Le vrai problème et la solution
L’échec de ces rencontres entre l’UDPS et la MP ont également confirmé l’inopportunité et l’inutilité d’un dialogue politique national organisé en parallèle et en marge des institutions existantes. C’est le Parlement le lieu idéal où les différentes tendances politiques se parlent, pour essayer de trouver ensemble les solutions adéquates aux problèmes politiques, économiques et sociaux du Pays. La même dérivation étymologie du mot « Parlement », qui provient du verbe « parler », le démontre d’une façon très claire.
Le vrai problème est que le Parlement, le Gouvernement et la Commission électorale elle-même sont devenus la caisse de résonance de la majorité présidentielle.

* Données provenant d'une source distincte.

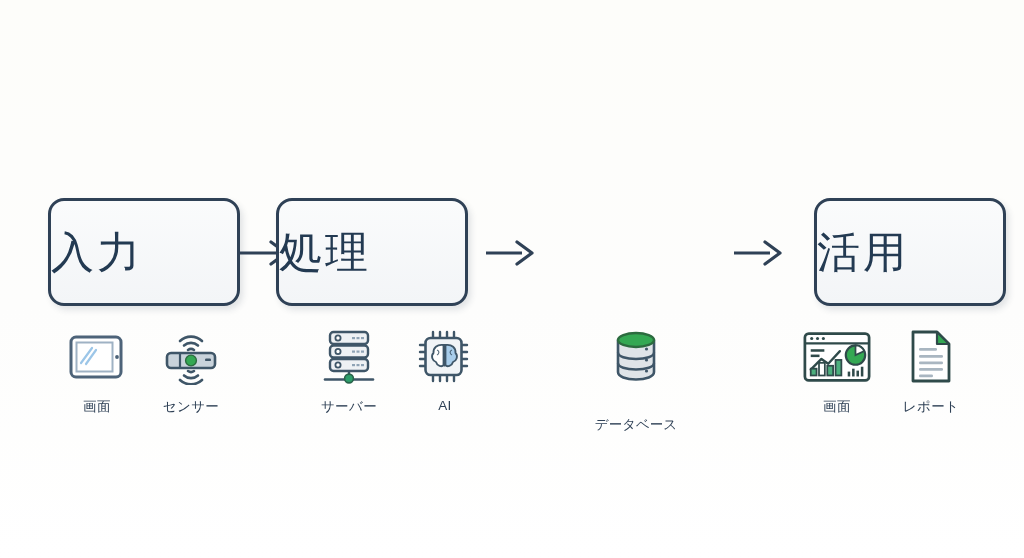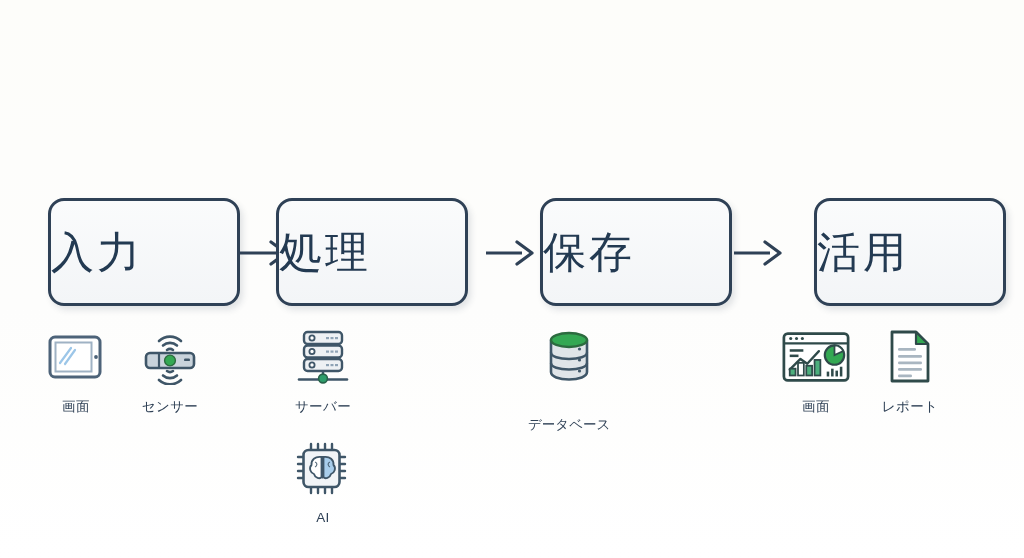"保存" div.stage-box { html: <div> <span>保存</span> </div> -> none }
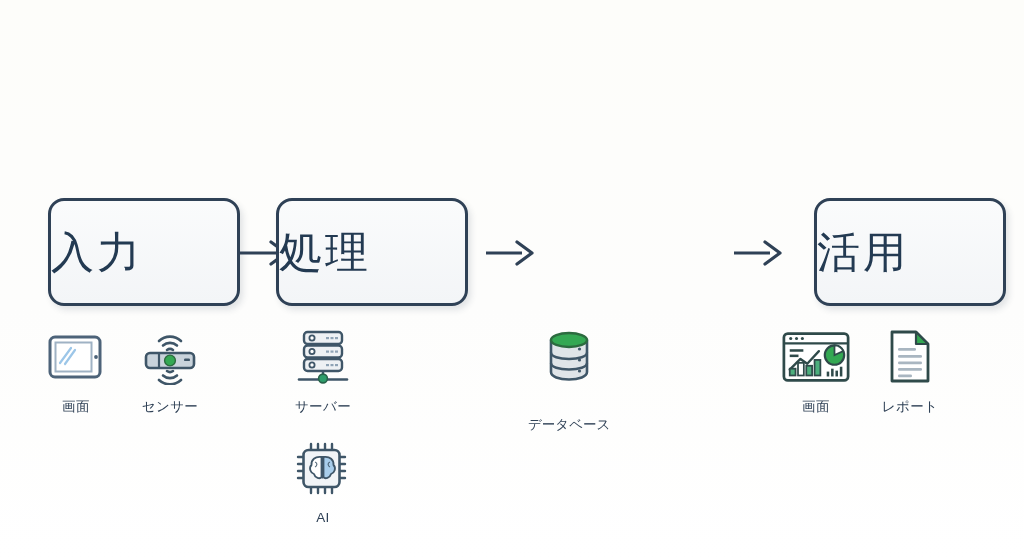"画面" .icon-group { justify-content: flex-start -> center }
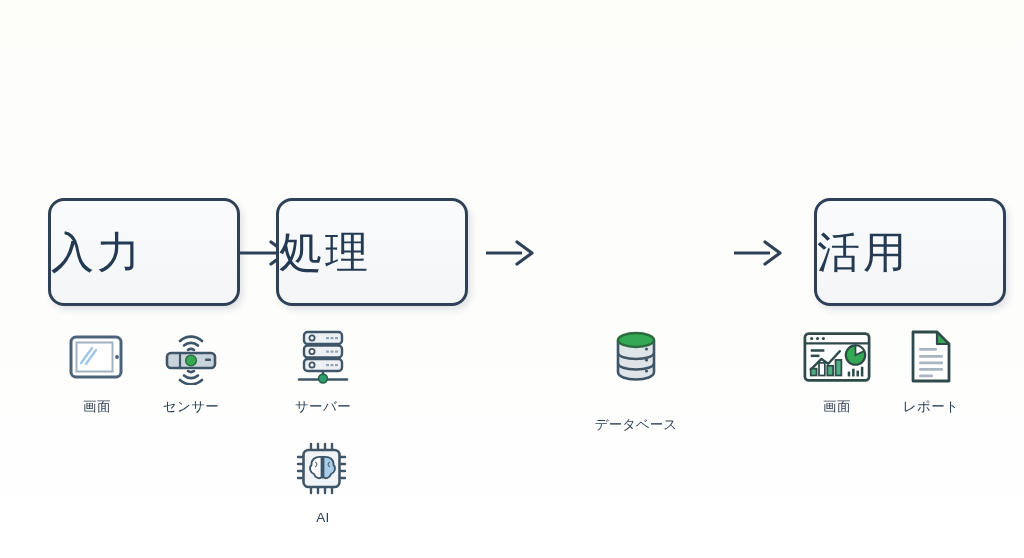"サーバー" #group-2 { flex-direction: column -> none; left: 287px -> 295px }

La solution à ce problème est une solution à long terme. Elle consiste à donner la priorité aux valeurs constitutionnelles, aux aspirations et aux intérêts du peuple congolais par rapport aux intérêts personnels, financiers ou politiques des individus ou des partis politiques. Entretemps, la société civile devrait augmenter la pression sur la classe politique, afin de pouvoir organiser les principales élections dans les délais prescrits par la Constitution, afin d’élire, dans la mesure du possible, de nouveaux animateurs de la vie politique du Pays.